Authors can disclose potential conflicts of interest via the online submission system during the submission process. Declarations regarding conflicts of interest can also be collected via the Metro Infectious Disease Consultants disclosure form. The corresponding author must include a summary statement in the manuscript in a separate section “Conflicts of Interest” placed just before the reference list. The statement should reflect all the collected potential conflict of interest disclosures in the form.
See below for examples of disclosures:
Conflicts of Interest: Author A has received research grants from Company A. Author B has received a speaker honorarium from Company X and owns stocks in Company Y. Author C has been involved as a consultant and expert witness in Company Z. Author D is the inventor of patent X.

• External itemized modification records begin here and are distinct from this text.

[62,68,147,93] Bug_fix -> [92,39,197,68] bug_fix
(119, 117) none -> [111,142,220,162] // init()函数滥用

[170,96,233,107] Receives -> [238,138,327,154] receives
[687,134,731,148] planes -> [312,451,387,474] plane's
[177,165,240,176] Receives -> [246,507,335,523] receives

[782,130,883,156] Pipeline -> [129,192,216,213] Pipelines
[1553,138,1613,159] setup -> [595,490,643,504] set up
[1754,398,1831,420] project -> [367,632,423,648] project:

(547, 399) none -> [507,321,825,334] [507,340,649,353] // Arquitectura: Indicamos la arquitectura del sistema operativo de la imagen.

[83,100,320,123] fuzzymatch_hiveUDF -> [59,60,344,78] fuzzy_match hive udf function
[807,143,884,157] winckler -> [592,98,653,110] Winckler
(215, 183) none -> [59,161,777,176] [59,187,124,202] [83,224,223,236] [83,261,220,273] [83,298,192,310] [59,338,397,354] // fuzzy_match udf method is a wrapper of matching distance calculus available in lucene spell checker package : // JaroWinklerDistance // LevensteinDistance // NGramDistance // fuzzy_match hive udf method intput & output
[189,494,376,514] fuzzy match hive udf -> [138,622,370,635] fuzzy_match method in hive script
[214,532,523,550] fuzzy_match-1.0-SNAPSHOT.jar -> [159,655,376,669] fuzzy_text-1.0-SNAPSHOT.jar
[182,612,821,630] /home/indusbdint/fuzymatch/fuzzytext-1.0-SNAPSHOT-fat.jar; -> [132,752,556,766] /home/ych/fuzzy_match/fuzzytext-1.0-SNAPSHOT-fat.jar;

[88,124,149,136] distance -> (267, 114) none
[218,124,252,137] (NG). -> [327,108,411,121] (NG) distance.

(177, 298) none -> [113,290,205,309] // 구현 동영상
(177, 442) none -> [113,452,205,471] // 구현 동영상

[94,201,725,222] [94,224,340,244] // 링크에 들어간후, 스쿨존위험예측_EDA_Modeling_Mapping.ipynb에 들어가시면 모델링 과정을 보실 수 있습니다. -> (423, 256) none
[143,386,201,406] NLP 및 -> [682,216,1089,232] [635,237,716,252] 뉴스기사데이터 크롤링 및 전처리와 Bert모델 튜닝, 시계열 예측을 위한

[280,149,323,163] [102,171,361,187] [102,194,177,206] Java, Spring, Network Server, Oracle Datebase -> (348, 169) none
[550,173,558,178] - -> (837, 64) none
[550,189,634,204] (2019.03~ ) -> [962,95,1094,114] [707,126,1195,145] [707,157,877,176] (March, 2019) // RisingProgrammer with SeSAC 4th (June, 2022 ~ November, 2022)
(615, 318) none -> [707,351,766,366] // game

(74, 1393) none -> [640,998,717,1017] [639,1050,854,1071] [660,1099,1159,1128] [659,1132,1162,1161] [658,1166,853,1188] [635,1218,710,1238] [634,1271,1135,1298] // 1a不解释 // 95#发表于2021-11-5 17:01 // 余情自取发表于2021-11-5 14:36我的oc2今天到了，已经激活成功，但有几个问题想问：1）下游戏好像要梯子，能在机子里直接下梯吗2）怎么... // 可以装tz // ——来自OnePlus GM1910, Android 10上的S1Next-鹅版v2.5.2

If no conflicts exist, the authors should state:
Conflicts of Interest: The authors declare no conflicts of interest.
Initial Checks
All submitted manuscripts received by the Editorial Office will be checked by a professional in-house Managing Editor to determine whether they are properly prepared and whether they follow the ethical policies of the journal, including those for human and animal experimentation. Manuscripts that do not fit the journal's ethics policy or do not meet the standards of the journal will be rejected before peer-review. Manuscripts that are not properly prepared will be returned to the authors for revision and resubmission. After these checks, the Managing Editor will consult the journals’ Editor-in-Chief or Associate Editors to determine whether the manuscript fits the scope of the journal and whether it is scientifically sound. Reject decisions at this stage will be verified by the Editor-in-Chief.
Peer-Review
All research articles, and most other article types, undergo peer review. This involves review by at least two independent, expert peer reviewers. All submissions are first reviewed for completeness and only then sent to be assessed by an Editor who will decide whether they are suitable for peer review. Where an Editor is on the author list or has any other competing interest regarding a specific manuscript, another member of the Editorial Board will be assigned to oversee peer review. Editors take peer-reviewed reports into account when making decisions but are not obliged to follow the recommendations. If a concern is raised by any peer reviewer or the Editor, the manuscript may be rejected. Authors are provided with peer review reports along with the editorial decision on their manuscript.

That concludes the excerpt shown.